__Task prompt__. Every entry below should be reproduced exactly; no picture is to be included.

##### Data excerpts #####

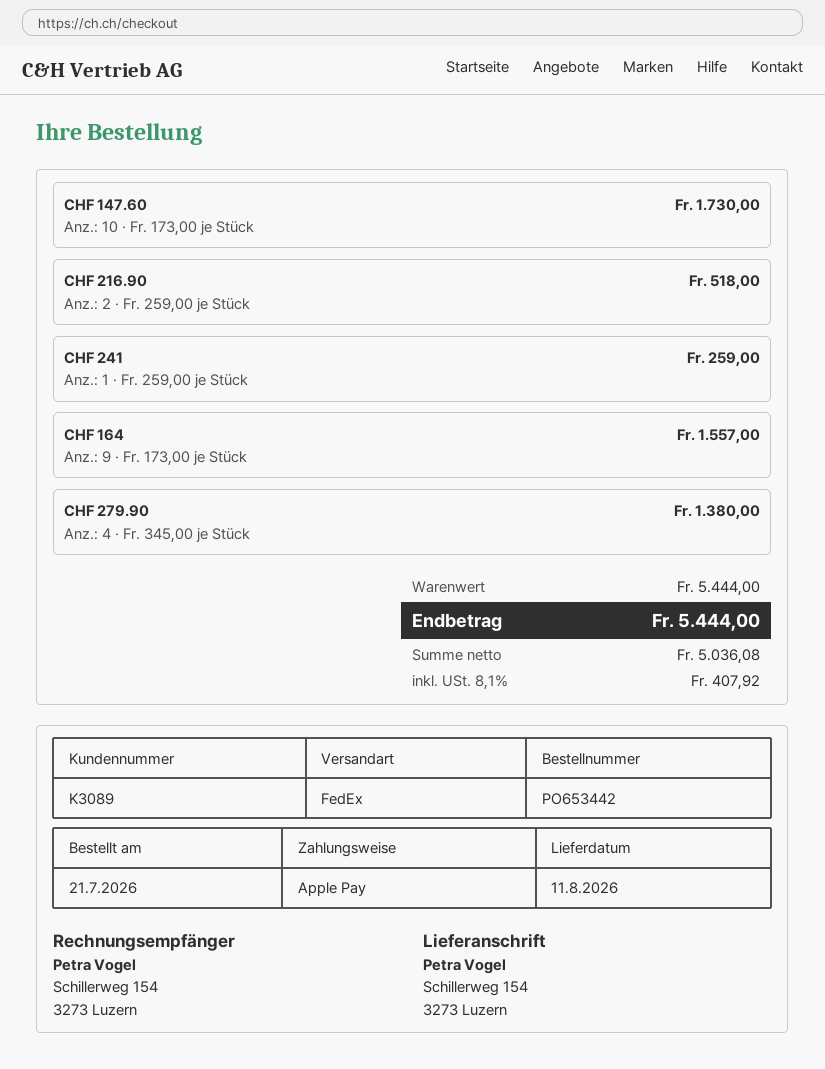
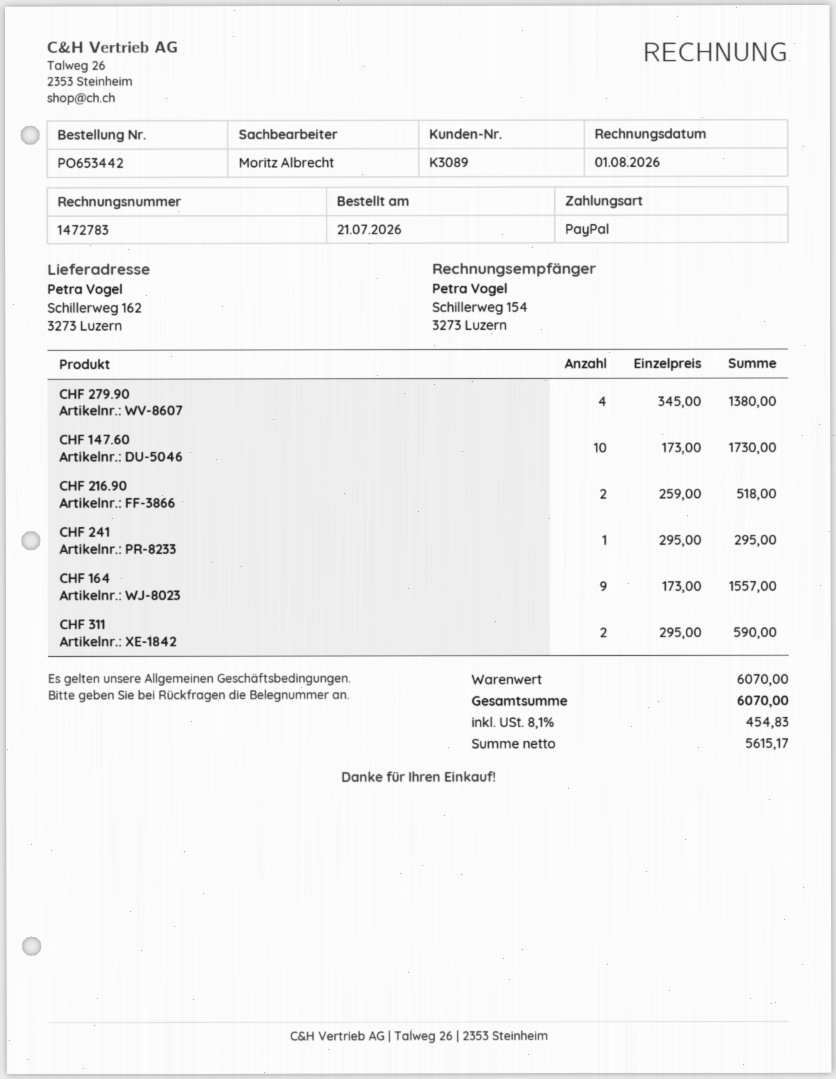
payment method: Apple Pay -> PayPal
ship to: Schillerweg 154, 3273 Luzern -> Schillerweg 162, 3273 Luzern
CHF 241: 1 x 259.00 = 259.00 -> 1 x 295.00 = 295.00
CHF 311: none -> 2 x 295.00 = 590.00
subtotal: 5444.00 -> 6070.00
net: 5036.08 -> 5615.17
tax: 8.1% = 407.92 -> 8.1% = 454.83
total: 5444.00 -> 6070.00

#####

__Answer below__.
payment method: Apple Pay -> PayPal
ship to: Schillerweg 154, 3273 Luzern -> Schillerweg 162, 3273 Luzern
CHF 241: 1 x 259.00 = 259.00 -> 1 x 295.00 = 295.00
CHF 311: none -> 2 x 295.00 = 590.00
subtotal: 5444.00 -> 6070.00
net: 5036.08 -> 5615.17
tax: 8.1% = 407.92 -> 8.1% = 454.83
total: 5444.00 -> 6070.00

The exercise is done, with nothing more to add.